## [TASK REQUIREMENTS]
Find every line in the records below that holds the word "none", and copy it out.
[[ AVAILABLE DATA, beginning ]]
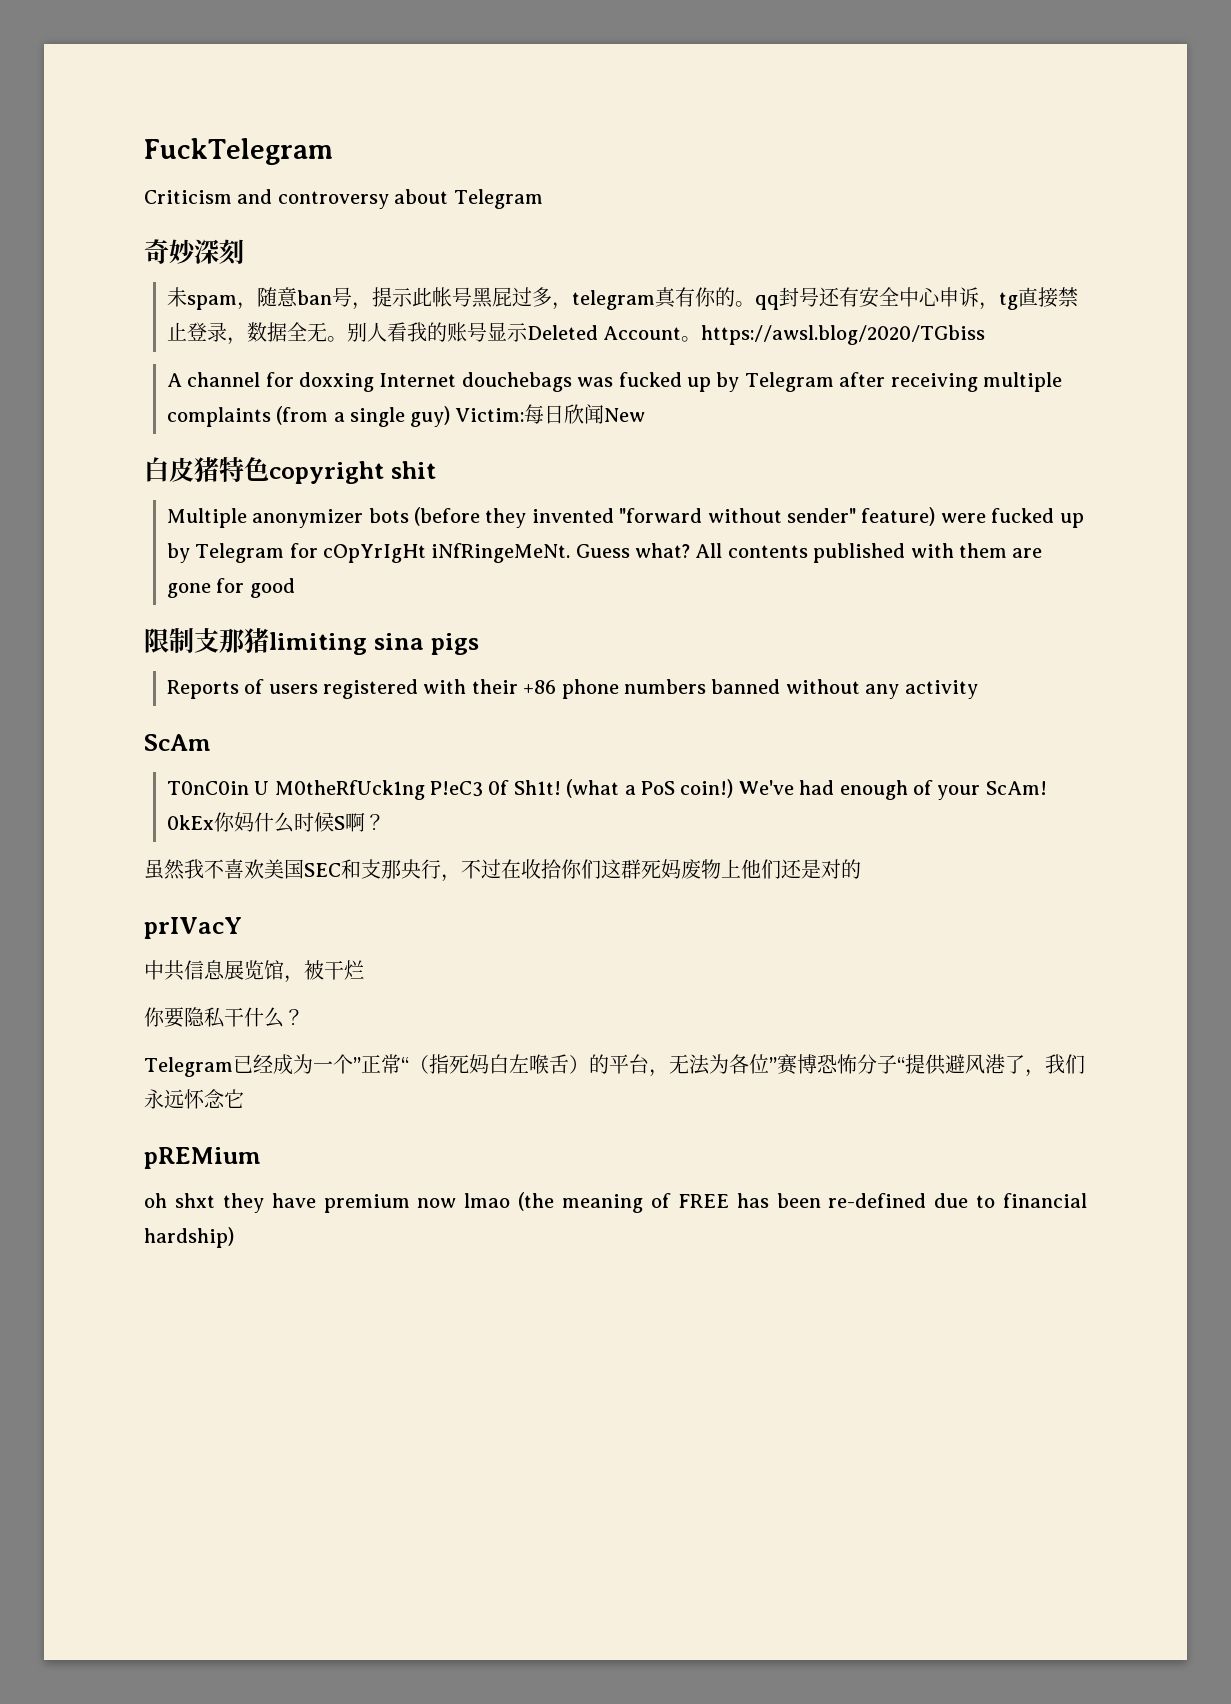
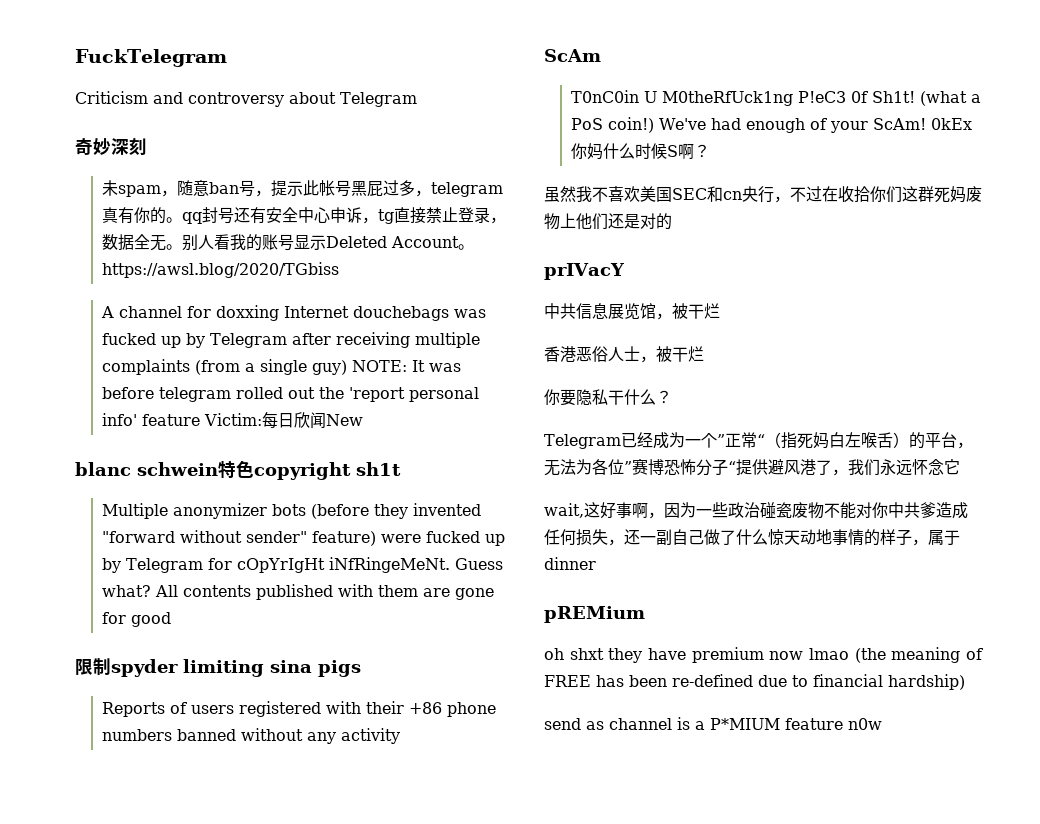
(451, 416) none -> [352,360,462,372] [102,387,480,402] [102,413,201,426] NOTE: It was before telegram rolled out the 'report personal info' feature
[144,457,219,482] 白皮猪 -> [75,462,218,476] blanc schwein
[390,461,436,479] shit -> [356,462,401,476] sh1t
[194,628,269,653] 支那猪 -> [111,659,178,677] spyder
[361,859,401,879] 支那 -> [723,191,742,200] cn
(364, 970) none -> [544,346,704,363] // 香港恶俗人士，被干烂
(244, 1098) none -> [544,502,968,519] [544,529,960,546] [544,557,596,570] // wait,这好事啊，因为一些政治碰瓷废物不能对你中共爹造成任何损失，还一副自己做了什么惊天动地事情的样子，属于dinner
(234, 1237) none -> [544,717,882,730] // send as channel is a P*MIUM feature n0w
[[ AVAILABLE DATA, end ]]
## [RESULT BELOW]
(451, 416) none -> [352,360,462,372] [102,387,480,402] [102,413,201,426] NOTE: It was before telegram rolled out the 'report personal info' feature
(364, 970) none -> [544,346,704,363] // 香港恶俗人士，被干烂
(244, 1098) none -> [544,502,968,519] [544,529,960,546] [544,557,596,570] // wait,这好事啊，因为一些政治碰瓷废物不能对你中共爹造成任何损失，还一副自己做了什么惊天动地事情的样子，属于dinner
(234, 1237) none -> [544,717,882,730] // send as channel is a P*MIUM feature n0w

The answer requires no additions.